泡風呂
ぶくぶくと泡立つ浴槽に身を沈めてその石鹸の香りを目一杯吸い込めば肺の中まで綺麗に洗われていくような気がする。泡風呂はいくつになっても楽しい。
湯につけた手を目の前まで上げる。親指と人差し指で作った輪の中に膜ができて、そこに息を吹きかければぽわんっと小さなシャボン玉ができた。それを何度か繰り返す。コツを掴んで大きなシャボン玉が作れるようになってきた。ぷかぷかと天井に向かっていくシャボン玉を見るともなしに眺めていたら、不意に浴室のドアが開く音がした。
音の犯人はわかっている。どうせ、彼しかいない。擦りガラス越しに見える衣服の色彩が肌色になっていくのをぼんやり見ていると勢いよくドアが開いた。
「やあ」
「ヒソカさあ、なんで私が風呂入ってる時間に来るわけ?」
「たまたまだよ、たまたま」
語尾にハートマークが付きそうな彼の声音から察するに、随分と気分がいいらしい。
「で、今日はどこから入ってきたの? 窓? ベランダ?」
「玄関からに決まってるじゃないか」
合い鍵なんて渡していないしこのマンションのオートロックは厳重だ。それを正面突破してきた彼に、もうこれ以上何を聞いても無駄な気がした。
「楽しそうなことしてるね」
シャワーでかけ湯をしたヒソカが浴槽に入ってくる。
「ちょっと、狭いんだけど」
ご丁寧にも私の背後、浴槽との間に入ってくる。当然私の背はヒソカの胸板に当たってしまうわけで、逃げる間もなくするりと彼の腕が腹部にまとわりついてくる。
湯から出ている肩の部分にヒソカが唇を寄せてくる。しかし泡風呂のせいで全身が妙に石鹸ぽさをまとっているからか、ヒソカはすぐに唇を離した。
「……残念」
なにがよ、と心の中で返して再び指で輪を作る。
「それ、バンジーガムでもできるかな」
「変化系には向かないんじゃない? どっちかっていうと放出系でしょ」
「んー」
私の真似をしたヒソカが指で輪を作りそこにバンジーガムを伸ばす。息を吹きかければシャボン玉のように丸くはなるが、しかし彼の手からは離れない。放出系の修行をしていないのだから身体から離すのは難しいらしい。

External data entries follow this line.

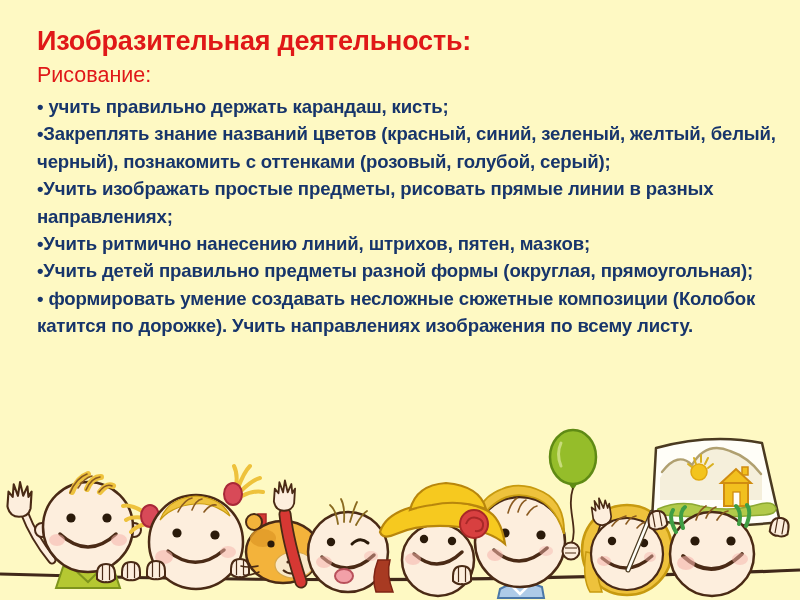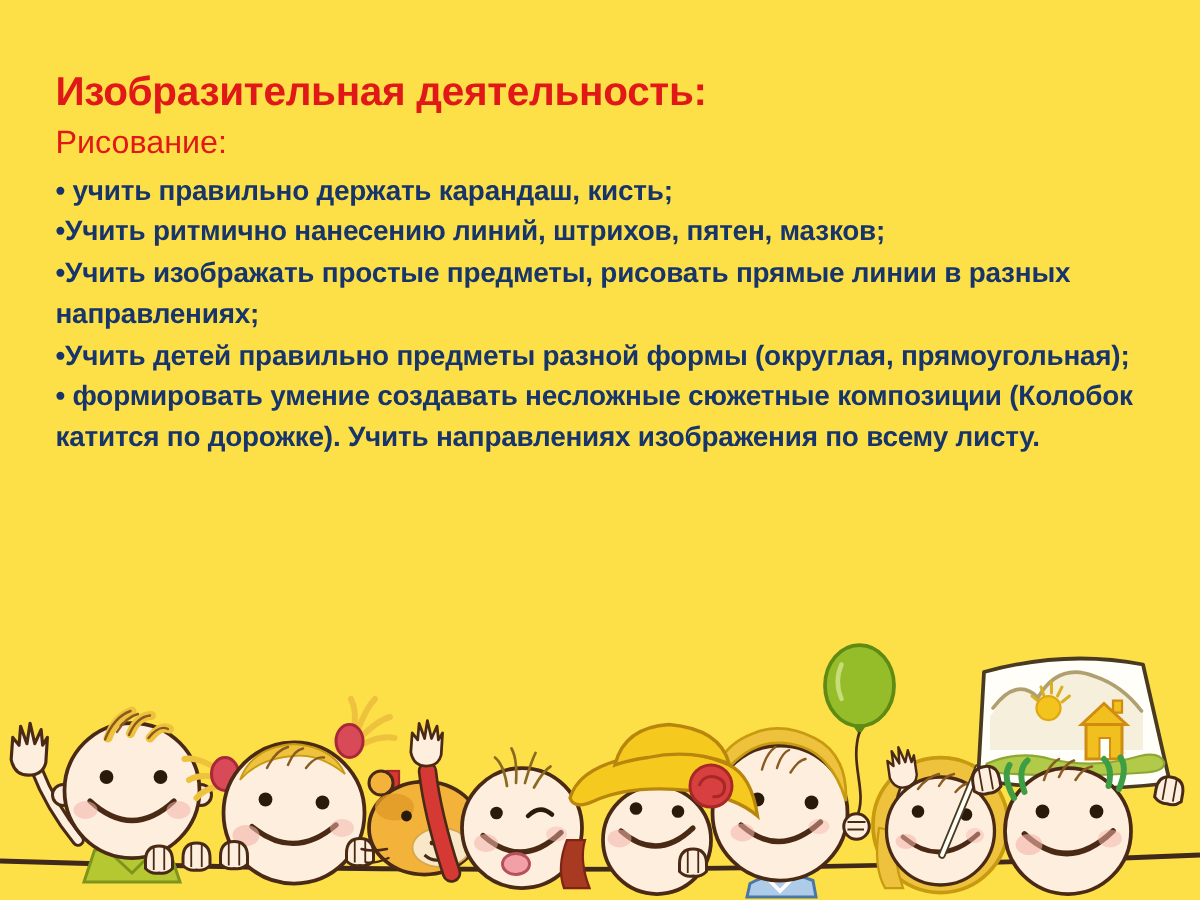--- a/index.html
+++ b/index.html
@@ -6,11 +6,11 @@
   .slide{
     position:relative;
     width:800px;height:600px;
-    background:#fde047;
+    background:#fef9c3;
     overflow:hidden;
     font-family:"Liberation Sans","DejaVu Sans",sans-serif;
     box-sizing:border-box;
-    padding:46px 30px 0 37px;
+    padding:26px 30px 0 37px;
   }
   .title{
     margin:0 0 7px 0;

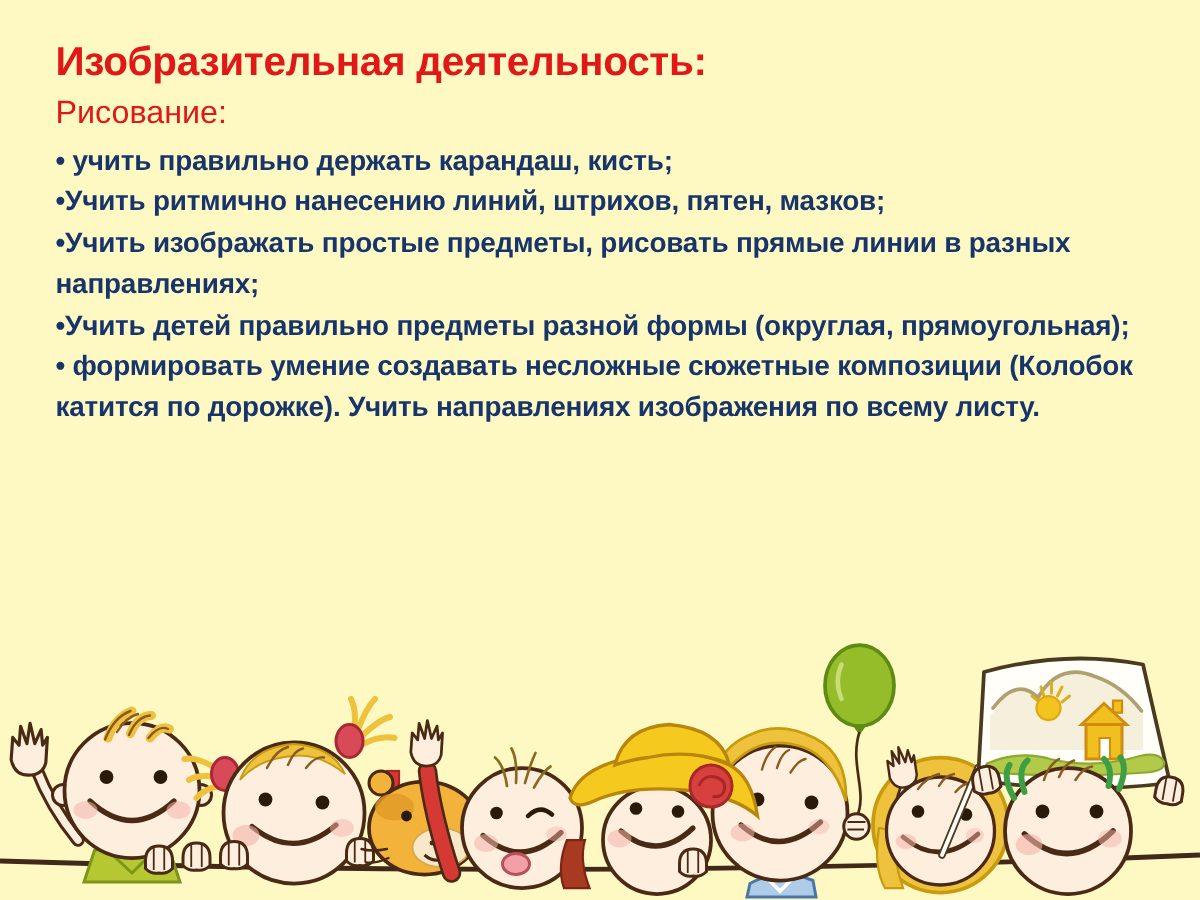--- a/index.html
+++ b/index.html
@@ -46,6 +46,7 @@
 
   <div class="bullets">
     <p>• учить правильно держать карандаш, кисть;</p>
+    <p>•Закреплять знание названий цветов (красный, синий, зеленый, желтый, белый, черный), познакомить с оттенками (розовый, голубой, серый);</p>
     <p>•Учить ритмично нанесению линий, штрихов, пятен, мазков;</p>
     <p>•Учить изображать простые предметы, рисовать прямые линии в разных направлениях;</p>
     <p>•Учить детей правильно предметы разной формы (округлая, прямоугольная);</p>

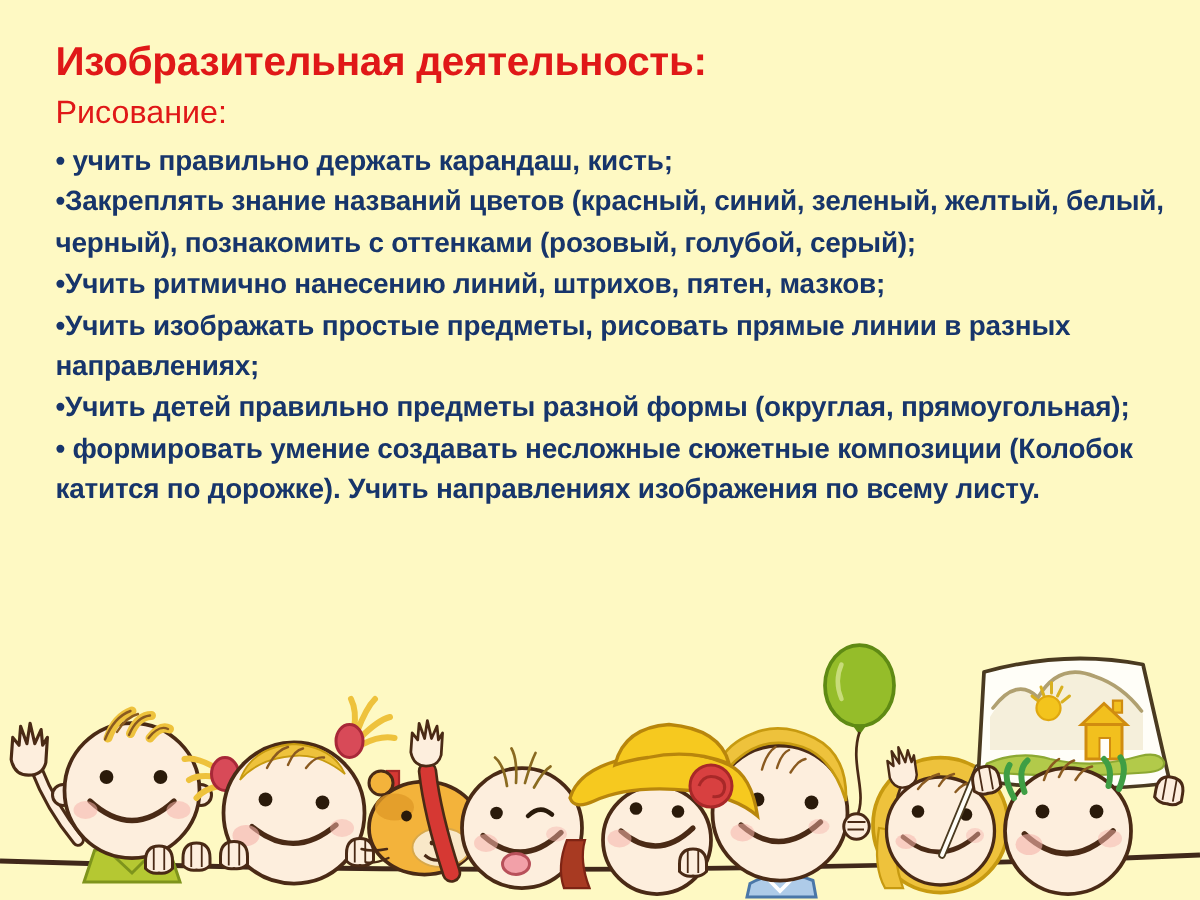--- a/index.html
+++ b/index.html
@@ -47,8 +47,8 @@
   <div class="bullets">
     <p>• учить правильно держать карандаш, кисть;</p>
     <p>•Закреплять знание названий цветов (красный, синий, зеленый, желтый, белый, черный), познакомить с оттенками (розовый, голубой, серый);</p>
+    <p>•Учить изображать простые предметы, рисовать прямые линии в разных направлениях;</p>
     <p>•Учить ритмично нанесению линий, штрихов, пятен, мазков;</p>
-    <p>•Учить изображать простые предметы, рисовать прямые линии в разных направлениях;</p>
     <p>•Учить детей правильно предметы разной формы (округлая, прямоугольная);</p>
     <p>• формировать умение создавать несложные сюжетные композиции (Колобок катится по дорожке). Учить направлениях изображения по всему листу.</p>
   </div>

けれどヒソカの手のひらにのったその球体はシャボン玉に似ている。
指でつついてみれば弾力があり、ゴムボールだ。
「意外といけるじゃん」
「でもボクの好みじゃない」
そういうとパンッとはじけたそれはいつものオーラの形状に戻ってヒソカの手の平にまとわるように戻っていった。
オチなし。
念のとこは想像と妄想と捏造といろいろ。根拠もなければ特に深く考えたわけではないので適当です。
最初はG・Iにいた馬的な感じでイメージしてました。